By John Gruber
CoverSutra Is Back from the Dead — Your Music Sidekick, Right in the Menu Bar
Nilay Patel, “Taking the Headphone Jack Off Phones Is User-Hostile and Stupid”:
But just face facts: ditching the headphone jack on phones makes them worse, in extremely obvious ways. Let’s count them!
And let’s compare them to arguments against removing floppy drives from the iMac in 1998.
1. Digital audio means DRM audio
Restricting audio output to a purely digital connection means that music publishers and streaming companies can start to insist on digital copyright enforcement mechanisms. We moved our video systems to HDMI and got HDCP, remember? Copyright enforcement technology never stops piracy and always hurts the people who most rely on legal fair use, but you can bet the music industry is going to start cracking down on “unauthorized” playback and recording devices anyway.
I’m not familiar with how people are taking advantage of the “analog loophole” to do things with audio out of the iPhone headphone port that would be forbidden using the digital Lightning port, but now seems like a good time to raise the big question: Should the analog headphone jack remain on our devices forever? If you think so, you can stop reading. If not, when? Maybe now is the wrong time, and Apple is making a mistake. I don’t know. None of us outside the company seem to know, because all that has leaked is that the new iPhone won’t have the port, with no explanation why. But I say at some point it will go away, and now seems like it might be the right time. Also, historically, Apple has proven to be very good at timing the removal of established legacy ports.
Patel misses the bigger problem. It’s not enforcement of DRM on audio playback. It’s enforcement of the MFi Program for certifying hardware that uses the Lightning port. Right now any headphone maker in the world can make any headphones they want for the standard jack. Not so with the Lightning port.
We deal with DRM when it comes to video because we generally don’t rewatch and take TV shows and movies with us, but you will rue the day Apple decided to make the iPhone another 1mm thinner the instant you get a “playback device not supported” message. Winter is coming.

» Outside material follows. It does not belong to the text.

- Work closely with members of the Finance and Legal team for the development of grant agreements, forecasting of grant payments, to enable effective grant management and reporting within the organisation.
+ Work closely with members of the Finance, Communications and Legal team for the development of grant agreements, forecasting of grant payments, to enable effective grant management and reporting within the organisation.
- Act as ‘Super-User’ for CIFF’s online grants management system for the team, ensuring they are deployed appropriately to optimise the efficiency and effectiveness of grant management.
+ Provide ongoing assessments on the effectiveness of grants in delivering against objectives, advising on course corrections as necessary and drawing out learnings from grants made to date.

As an aside, whatever the merits of this decision, it’s not about device thinness. The iPhone 6 is the thinnest iPhone to date at 6.9mm. The iPod Touch has a headphone jack and is just 6.1mm thick. The iPod Nano: 5.4mm. The analog headphone jack is more costly in terms of depth than thickness.

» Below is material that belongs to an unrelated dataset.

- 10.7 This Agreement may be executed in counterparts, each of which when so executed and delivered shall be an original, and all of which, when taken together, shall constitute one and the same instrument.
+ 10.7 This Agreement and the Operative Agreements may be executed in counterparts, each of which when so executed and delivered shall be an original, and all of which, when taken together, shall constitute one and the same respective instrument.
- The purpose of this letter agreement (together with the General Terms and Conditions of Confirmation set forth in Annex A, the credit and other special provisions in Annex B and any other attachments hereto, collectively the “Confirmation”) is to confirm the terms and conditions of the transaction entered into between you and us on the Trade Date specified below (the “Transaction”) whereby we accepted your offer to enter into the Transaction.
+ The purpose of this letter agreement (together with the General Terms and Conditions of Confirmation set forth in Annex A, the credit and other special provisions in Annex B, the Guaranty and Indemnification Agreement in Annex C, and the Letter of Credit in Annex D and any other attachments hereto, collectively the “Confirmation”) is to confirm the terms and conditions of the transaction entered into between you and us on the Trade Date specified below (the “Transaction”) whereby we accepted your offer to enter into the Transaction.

2. Wireless headphones and speakers are fine, not great
Totally agree. But the rumor is that the new iPhone will ship with wired Lightning earbuds.
3. Dongles are stupid, especially when they require other dongles
External floppy drives sucked too.
4. Ditching a deeply established standard will disproportionately impact accessibility
The traditional headphone jack is a standard for a reason — it works. It works so well that an entire ecosystem of other kinds of devices has built up around it, and millions of people have access to compatible devices at every conceivable price point. The headphone jack might be less good on some metrics than Lightning or USB-C audio, but it is spectacularly better than anything else in the world at being accessible, enabling, open, and democratizing.
Apple is the company that brought us the 30-pin and Lightning ports, and whose iPhones, iPods, and iPads have never had USB ports. “Enabling, open, and democratizing” have never been high on Apple’s list of priorities for external ports. They’re on the list, to be sure. Just not high on the list.
5. Making Android and iPhone headphones incompatible is so incredibly arrogant and stupid there’s not even explanatory text under this one
Why would Apple care about headphone compatibility with Android? If Apple gave two shits about port compatibility with Android, iPhones would have Micro-USB ports. In 1998 people used floppy drives extensively for sneaker-netting files between Macs and PCs. That didn’t stop Apple from dropping it.
The incompatibility that matters is with Apple’s own devices, particularly MacBooks. Presumably Apple’s Lightning earbuds will work on iPads, too. But it’s going to suck having to use different headphones (or a dongle) for the Mac than you use with your iOS devices.1 But again, this is no different than the transition from 30-pin to Lightning. You have to start somewhere. (Unless you believe Apple should stick with the analog headphone jack as we know it forever — but I told you people to stop reading way back at the top.)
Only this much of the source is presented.